- WORK TO COMPLETE: Whenever a line of the data below holds the string "Número", copy that line.

[Collected data]
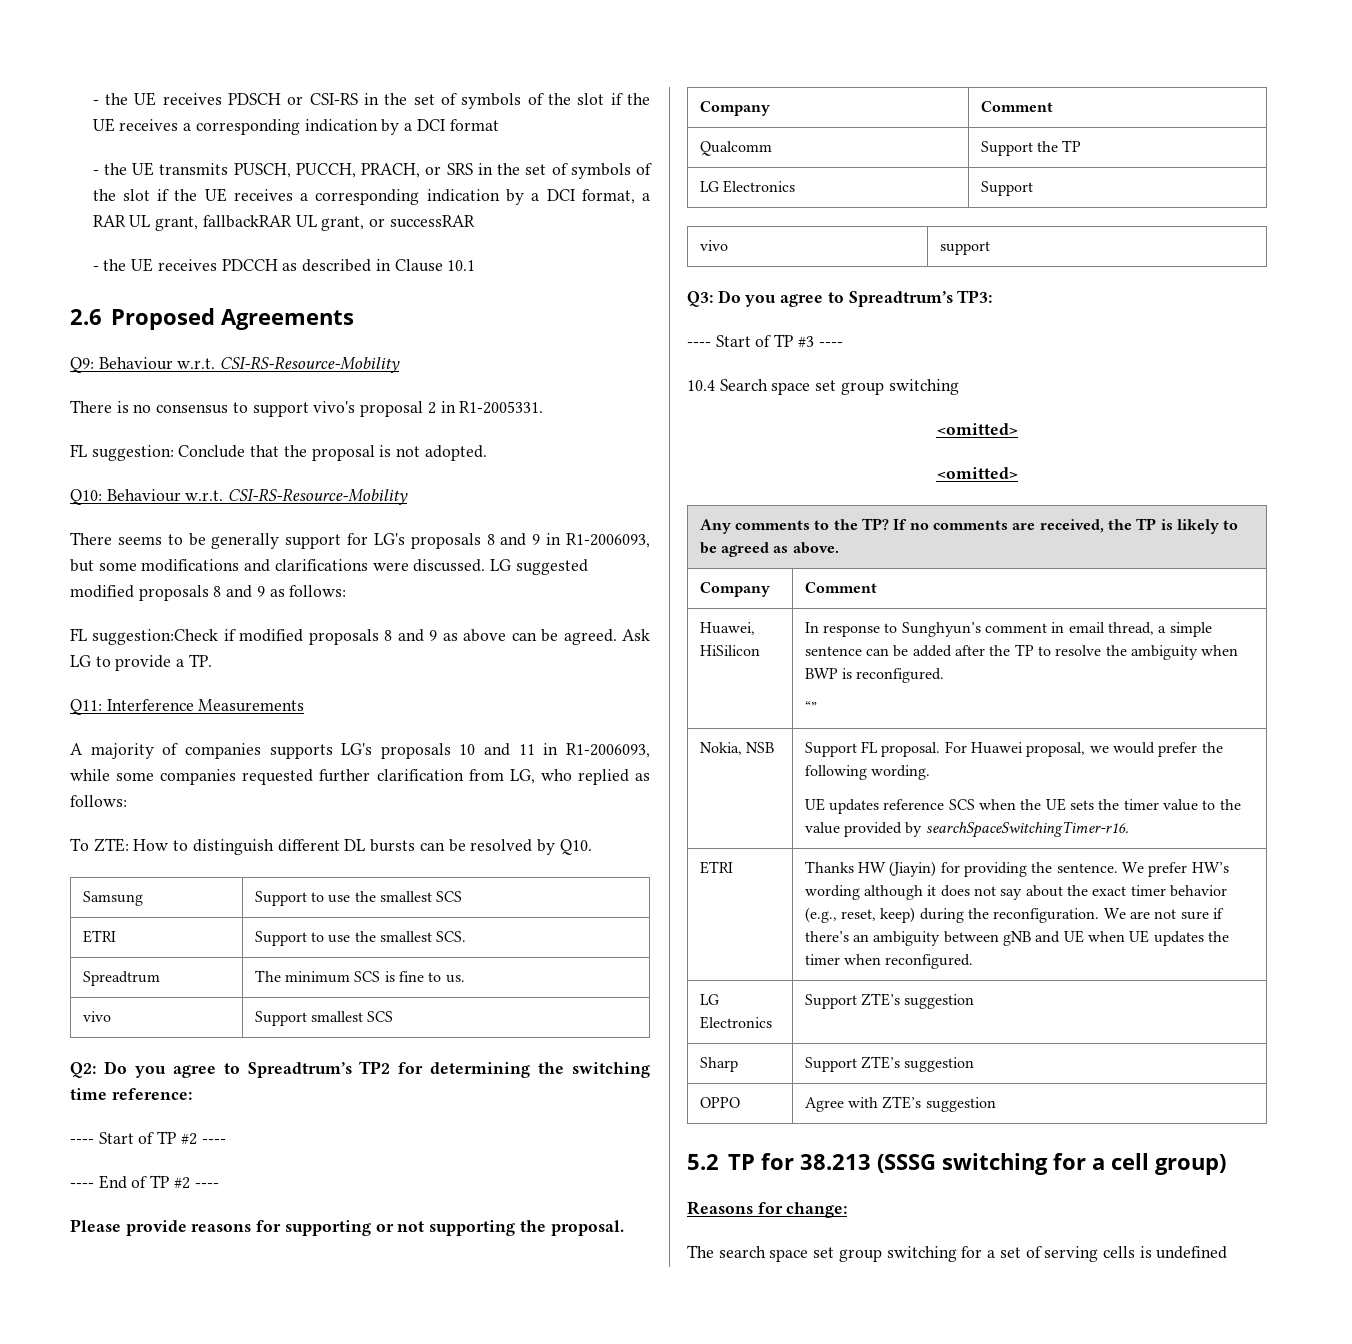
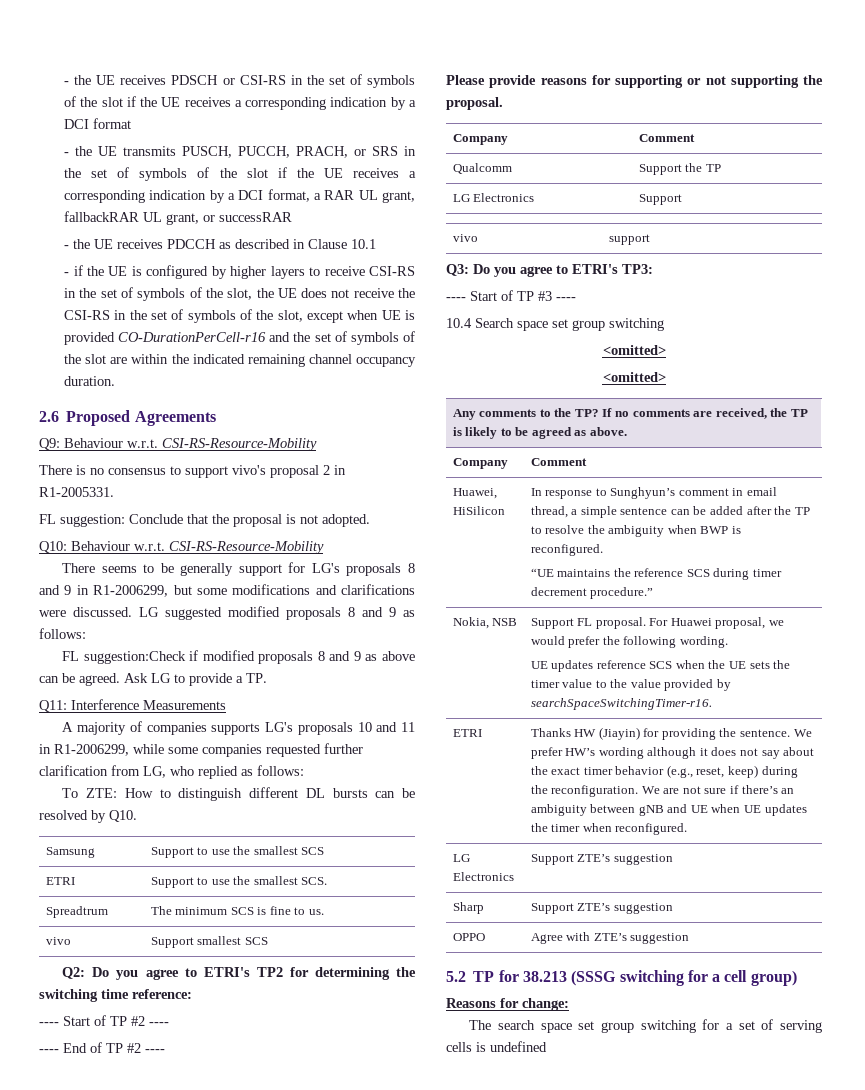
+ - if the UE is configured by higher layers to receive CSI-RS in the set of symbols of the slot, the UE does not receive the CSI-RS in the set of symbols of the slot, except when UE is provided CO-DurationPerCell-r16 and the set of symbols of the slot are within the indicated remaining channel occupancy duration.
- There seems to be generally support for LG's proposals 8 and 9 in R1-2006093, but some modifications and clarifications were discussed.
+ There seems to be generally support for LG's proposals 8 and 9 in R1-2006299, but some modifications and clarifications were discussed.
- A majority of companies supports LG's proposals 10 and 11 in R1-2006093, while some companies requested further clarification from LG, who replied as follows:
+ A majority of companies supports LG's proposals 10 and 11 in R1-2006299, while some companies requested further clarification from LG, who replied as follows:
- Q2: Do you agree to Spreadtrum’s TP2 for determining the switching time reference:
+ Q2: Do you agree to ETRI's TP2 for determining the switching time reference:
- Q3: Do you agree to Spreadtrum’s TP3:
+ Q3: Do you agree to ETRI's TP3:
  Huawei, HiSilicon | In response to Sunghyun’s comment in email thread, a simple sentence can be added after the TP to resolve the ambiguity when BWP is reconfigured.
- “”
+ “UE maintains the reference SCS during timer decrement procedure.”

* * *

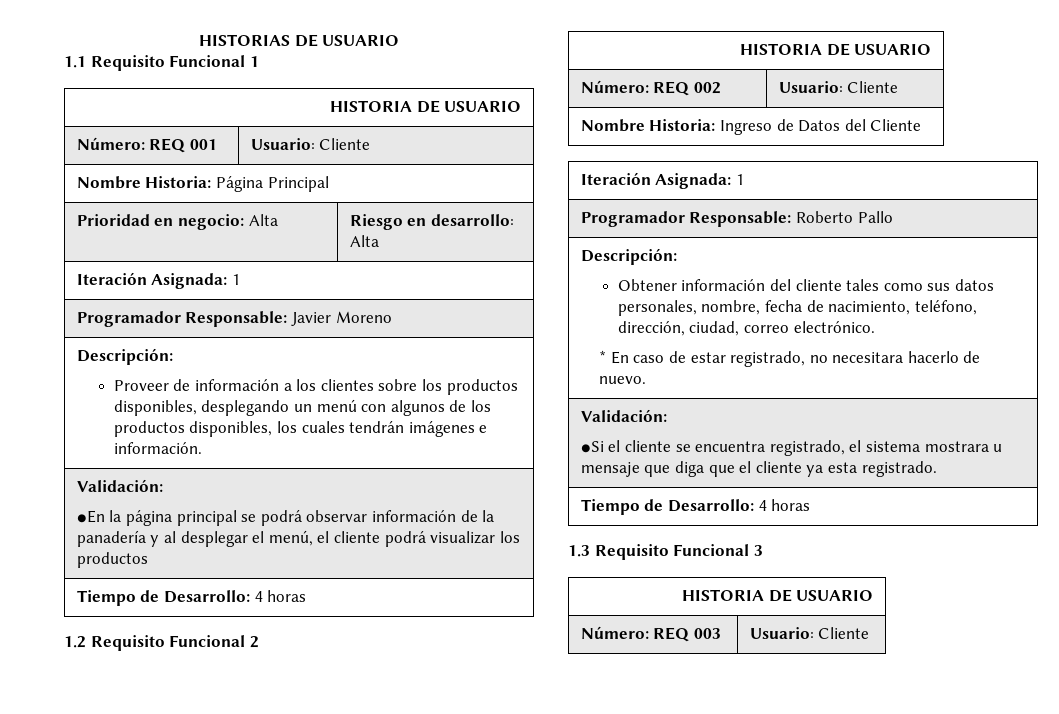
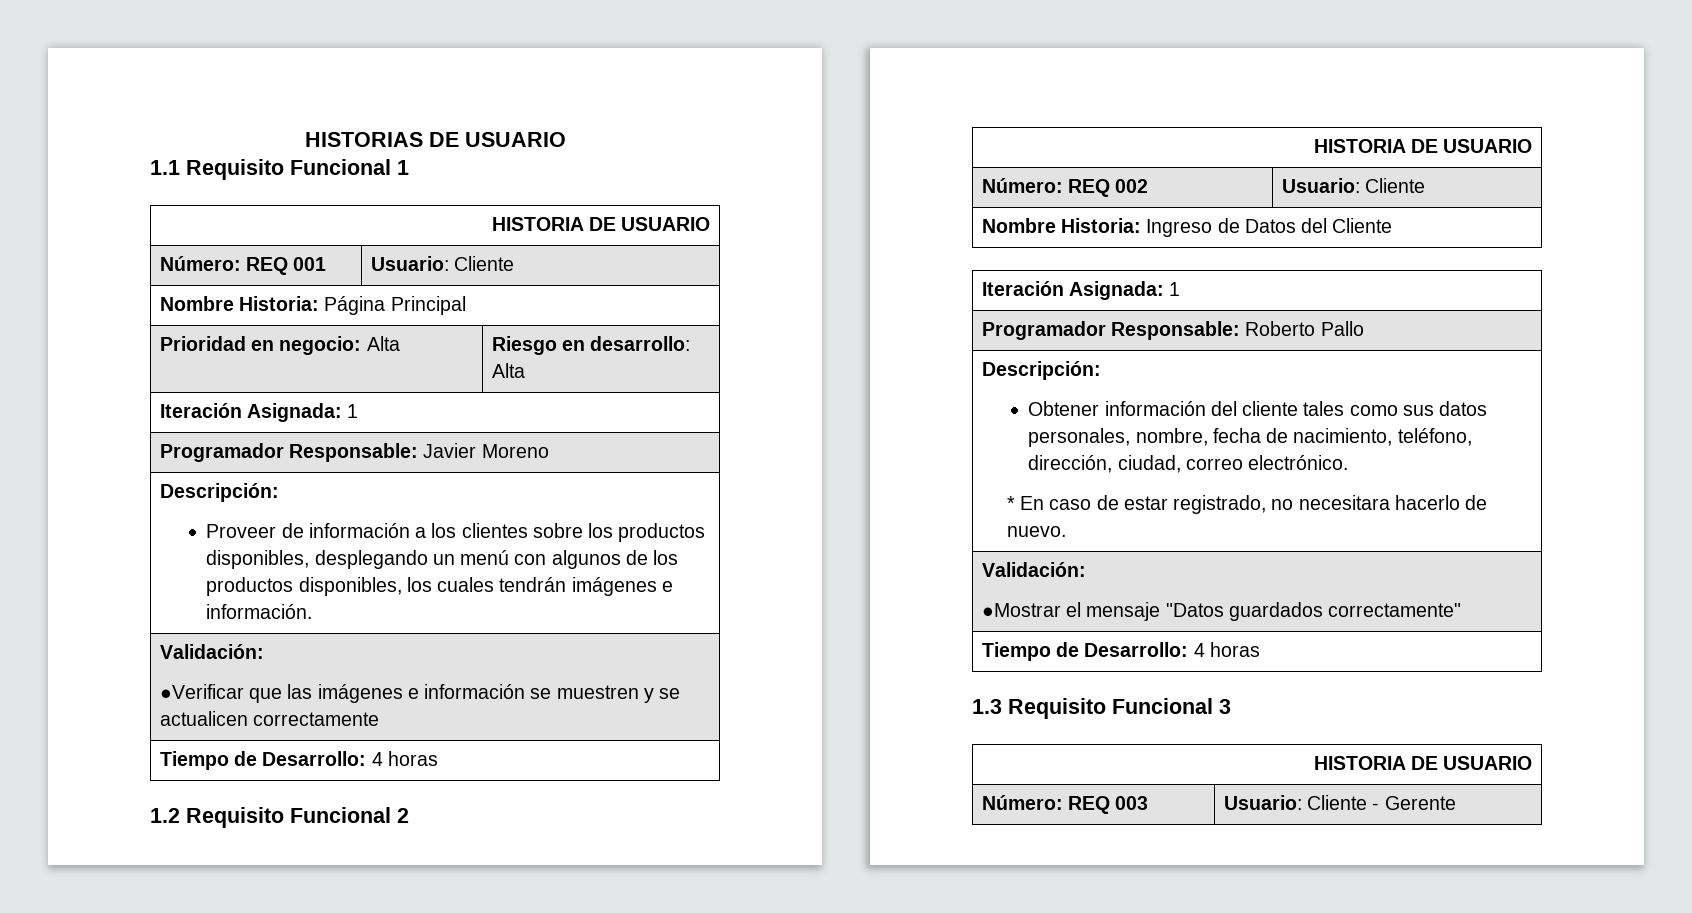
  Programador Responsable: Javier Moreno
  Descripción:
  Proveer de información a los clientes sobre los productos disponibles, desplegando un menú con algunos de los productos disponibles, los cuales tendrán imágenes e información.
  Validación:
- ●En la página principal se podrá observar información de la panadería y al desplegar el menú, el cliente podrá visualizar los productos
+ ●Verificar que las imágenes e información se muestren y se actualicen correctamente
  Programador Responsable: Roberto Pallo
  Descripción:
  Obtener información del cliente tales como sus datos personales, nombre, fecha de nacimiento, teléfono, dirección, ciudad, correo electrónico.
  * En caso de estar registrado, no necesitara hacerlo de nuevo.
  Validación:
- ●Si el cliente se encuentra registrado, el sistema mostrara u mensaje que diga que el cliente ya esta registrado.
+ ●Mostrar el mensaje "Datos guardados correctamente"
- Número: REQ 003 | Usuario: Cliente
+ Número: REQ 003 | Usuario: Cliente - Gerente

- RESPONSE TO THIS EXERCISE:
- Número: REQ 003 | Usuario: Cliente
+ Número: REQ 003 | Usuario: Cliente - Gerente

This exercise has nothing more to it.